O aumento de malária em São Gabriel segue também uma tendência nacional. Segundo matéria publicada esse mês pela jornalista Amanda Rossi, da BBC Brasil, em 2017 o número de ocorrências de malária subiu 50% no país, chegando a 194 mil casos. E esse crescimento ocorreu após seis anos de queda da doença no território nacional. Os maiores aumentos foram nos estados do Pará (153%), Amazonas (65%) e em Roraima (56%).
Próximas etapas
A ação emergencial em São Gabriel da Cachoeira permanecerá por 180 dias e a FVS manterá uma espécie de QG, montado na sala de reunião do Distrito Sanitário Especial Indígena do Alto Rio Negro (DSEI-ARN ), para comandar a operação. Semanalmente a fundação reunirá as principais instituições da cidade para emitir um boletim da situação, assim como compartilhar ações, sobretudo, de educação e informação. O Instituto Socioambiental (ISA) está acompanhando as ações emergenciais e apoiando a comunicação sobre o problema, que aflige a todos na região, sobretudo à população indígena.

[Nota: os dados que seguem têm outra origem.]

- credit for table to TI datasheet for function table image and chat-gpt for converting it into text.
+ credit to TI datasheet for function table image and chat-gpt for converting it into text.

“A malária foi banalizada no município de modo geral. As pessoas vão pegando malária, não se tratam até o fim, deixam de tomar o medicamento e voltam a ficar doentes”, disse a secretária municipal de saúde. A FVS informa que um grupo de 25 alunos do curso de agente comunitário de saúde do IFAM (Instituto Federal do Amazonas) irá colaborar com o trabalho de emergência sobretudo em ações de conscientização da população. A Federação das Organizações Indígenas do Rio Negro (Foirn) também está apoiando as ações e os jovens da Rede de Comunicadores Indígenas estão traduzindo para as línguas Tukano, Baniwa e Nhengatu os informativos de prevenção e cuidados para divulgar na área urbana e comunidades das terras indígenas.

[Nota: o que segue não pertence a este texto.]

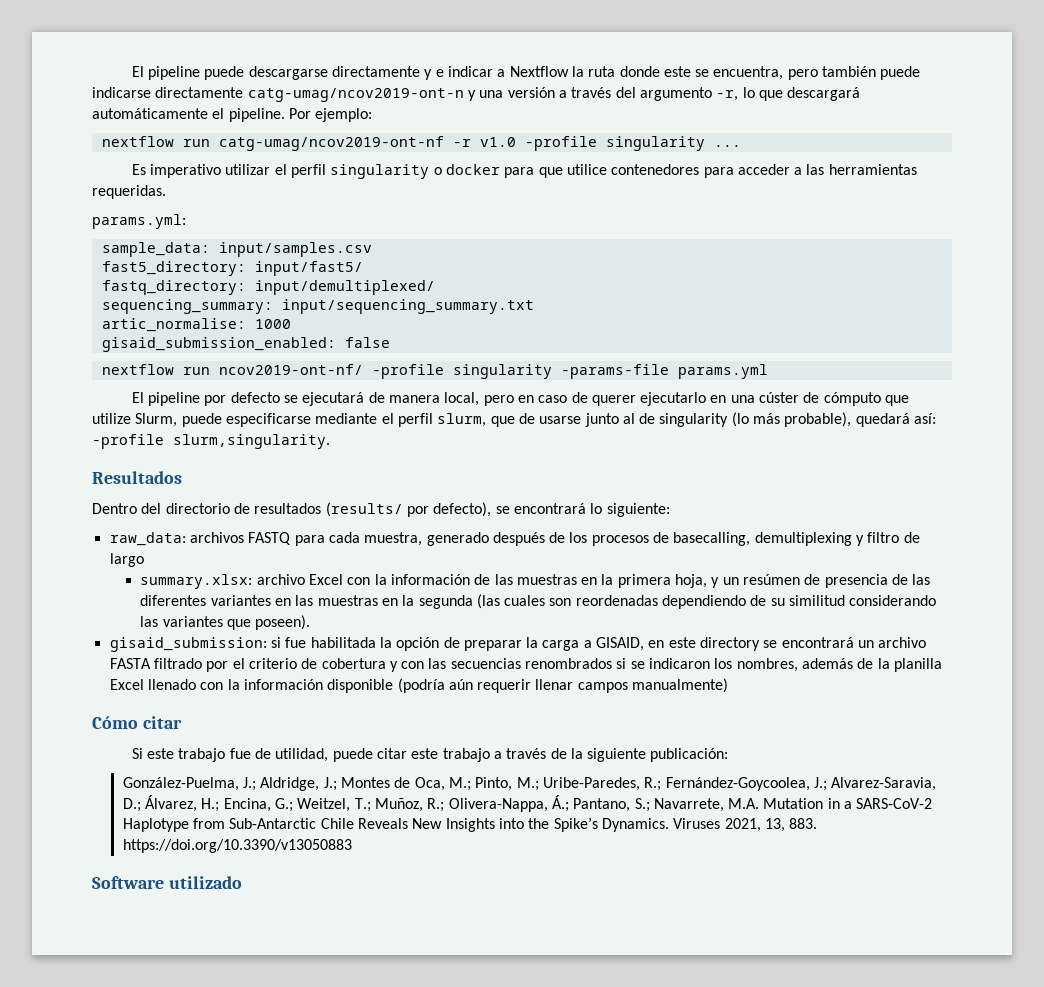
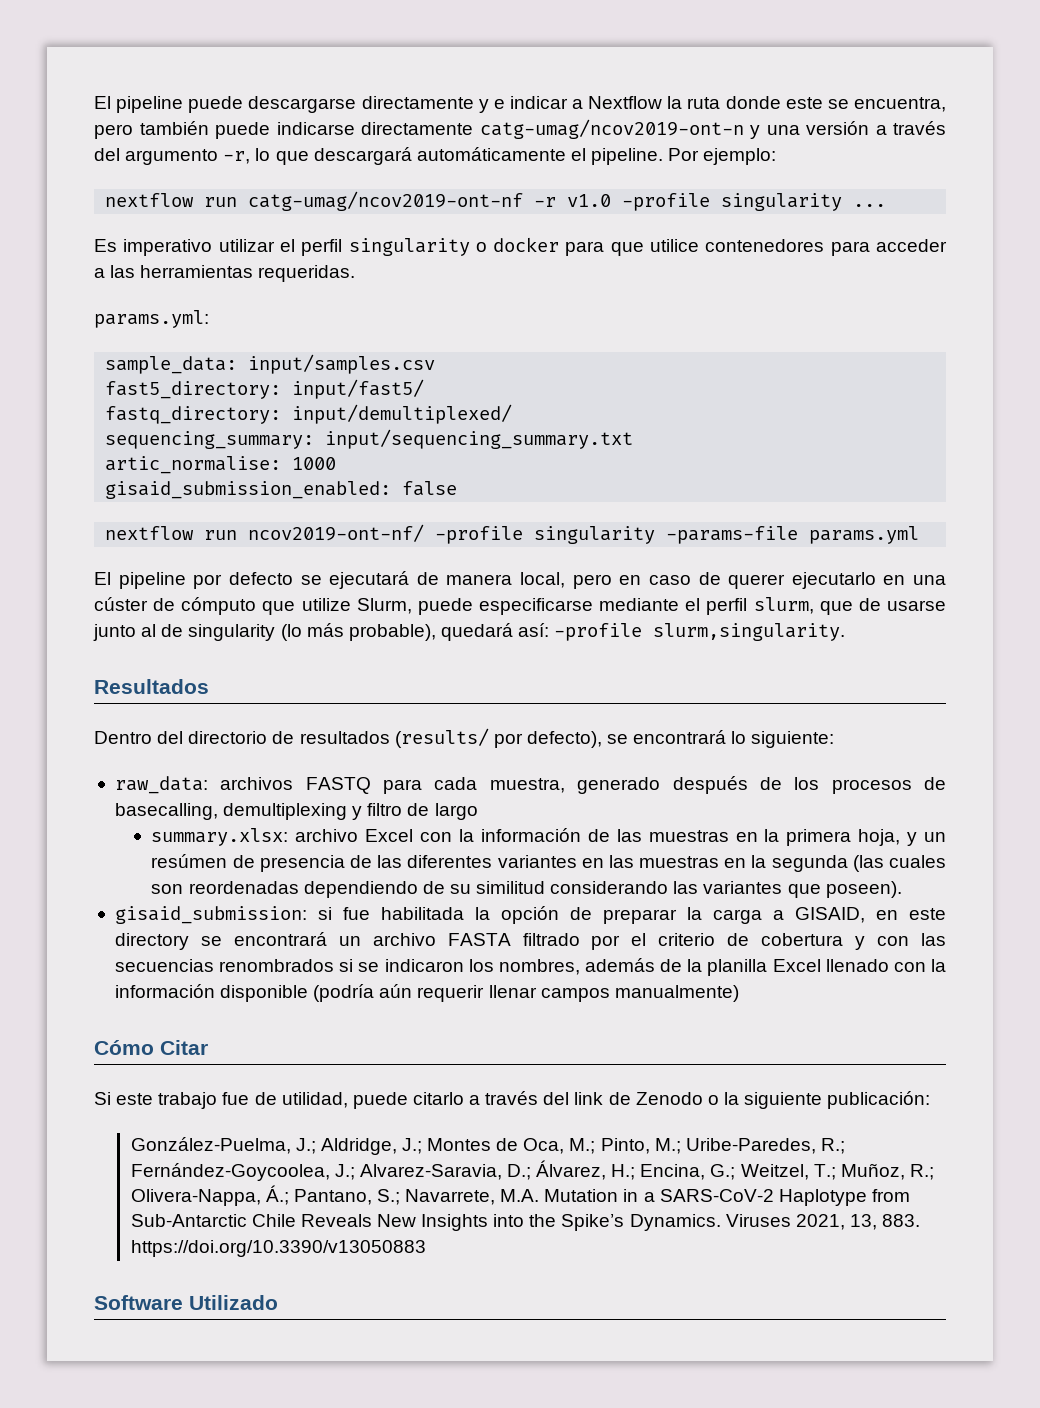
- Cómo citar
+ Cómo Citar
- Si este trabajo fue de utilidad, puede citar este trabajo a través de la siguiente publicación:
+ Si este trabajo fue de utilidad, puede citarlo a través del link de Zenodo o la siguiente publicación:
- Software utilizado
+ Software Utilizado

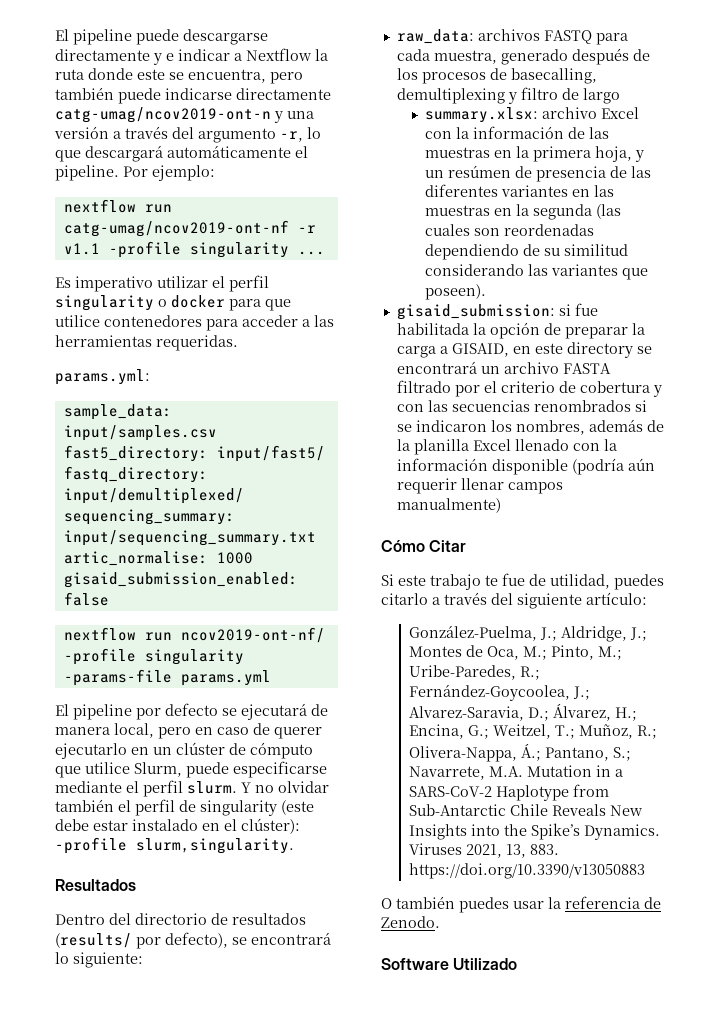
- nextflow run catg-umag/ncov2019-ont-nf -r v1.0 -profile singularity ...
+ nextflow run catg-umag/ncov2019-ont-nf -r v1.1 -profile singularity ...
- El pipeline por defecto se ejecutará de manera local, pero en caso de querer ejecutarlo en una cúster de cómputo que utilize Slurm, puede especificarse mediante el perfil slurm, que de usarse junto al de singularity (lo más probable), quedará así: -profile slurm,singularity.
+ El pipeline por defecto se ejecutará de manera local, pero en caso de querer ejecutarlo en un clúster de cómputo que utilice Slurm, puede especificarse mediante el perfil slurm. Y no olvidar también el perfil de singularity (este debe estar instalado en el clúster): -profile slurm,singularity.
- Si este trabajo fue de utilidad, puede citarlo a través del link de Zenodo o la siguiente publicación:
+ Si este trabajo te fue de utilidad, puedes citarlo a través del siguiente artículo:
+ O también puedes usar la referencia de Zenodo.

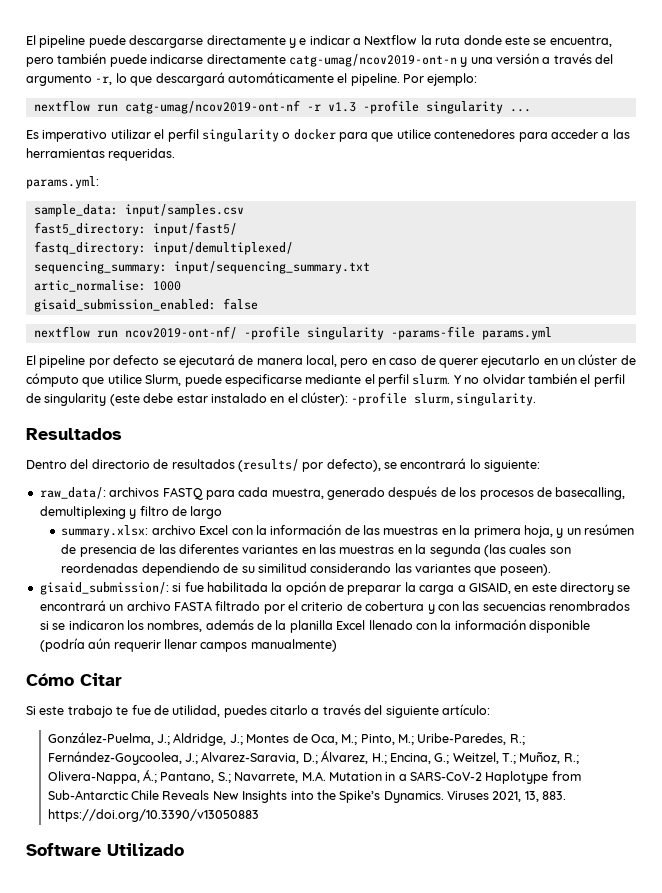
- nextflow run catg-umag/ncov2019-ont-nf -r v1.1 -profile singularity ...
+ nextflow run catg-umag/ncov2019-ont-nf -r v1.3 -profile singularity ...
- raw_data: archivos FASTQ para cada muestra, generado después de los procesos de basecalling, demultiplexing y filtro de largo
+ raw_data/: archivos FASTQ para cada muestra, generado después de los procesos de basecalling, demultiplexing y filtro de largo
- gisaid_submission: si fue habilitada la opción de preparar la carga a GISAID, en este directory se encontrará un archivo FASTA filtrado por el criterio de cobertura y con las secuencias renombrados si se indicaron los nombres, además de la planilla Excel llenado con la información disponible (podría aún requerir llenar campos manualmente)
+ gisaid_submission/: si fue habilitada la opción de preparar la carga a GISAID, en este directory se encontrará un archivo FASTA filtrado por el criterio de cobertura y con las secuencias renombrados si se indicaron los nombres, además de la planilla Excel llenado con la información disponible (podría aún requerir llenar campos manualmente)
- O también puedes usar la referencia de Zenodo.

O presidente da Federação das Organizações Indígenas do Rio Negro (Foirn), Marivelton Barroso, que representa 750 comunidades indígenas dos municípios de Barcelos, Santa Isabel do Rio Negro e São Gabriel da Cachoeira, alerta para o risco dessa epidemia se alastrar para os municípios vizinhos. Recentemente seu avô faleceu em decorrência de malária em Santa Isabel. “Essa situação precária ficou velada por muito tempo e agora precisamos agir para que não fuja ainda mais de controle e faça mais vítimas”, alertou Marivelton.
A equipe da FVS chamou atenção para a importância da gestão municipal se engajar no plano de emergência, assim como toda a população e outras instituições públicas que atuam no município, como Exército (que possui 2,5 mil homens em São Gabriel) e outros. Nesta primeira reunião aberta para participação das instituições, realizada nesta sexta-feira 18 de maio, o prefeito do município Clóvis Saldanha não compareceu.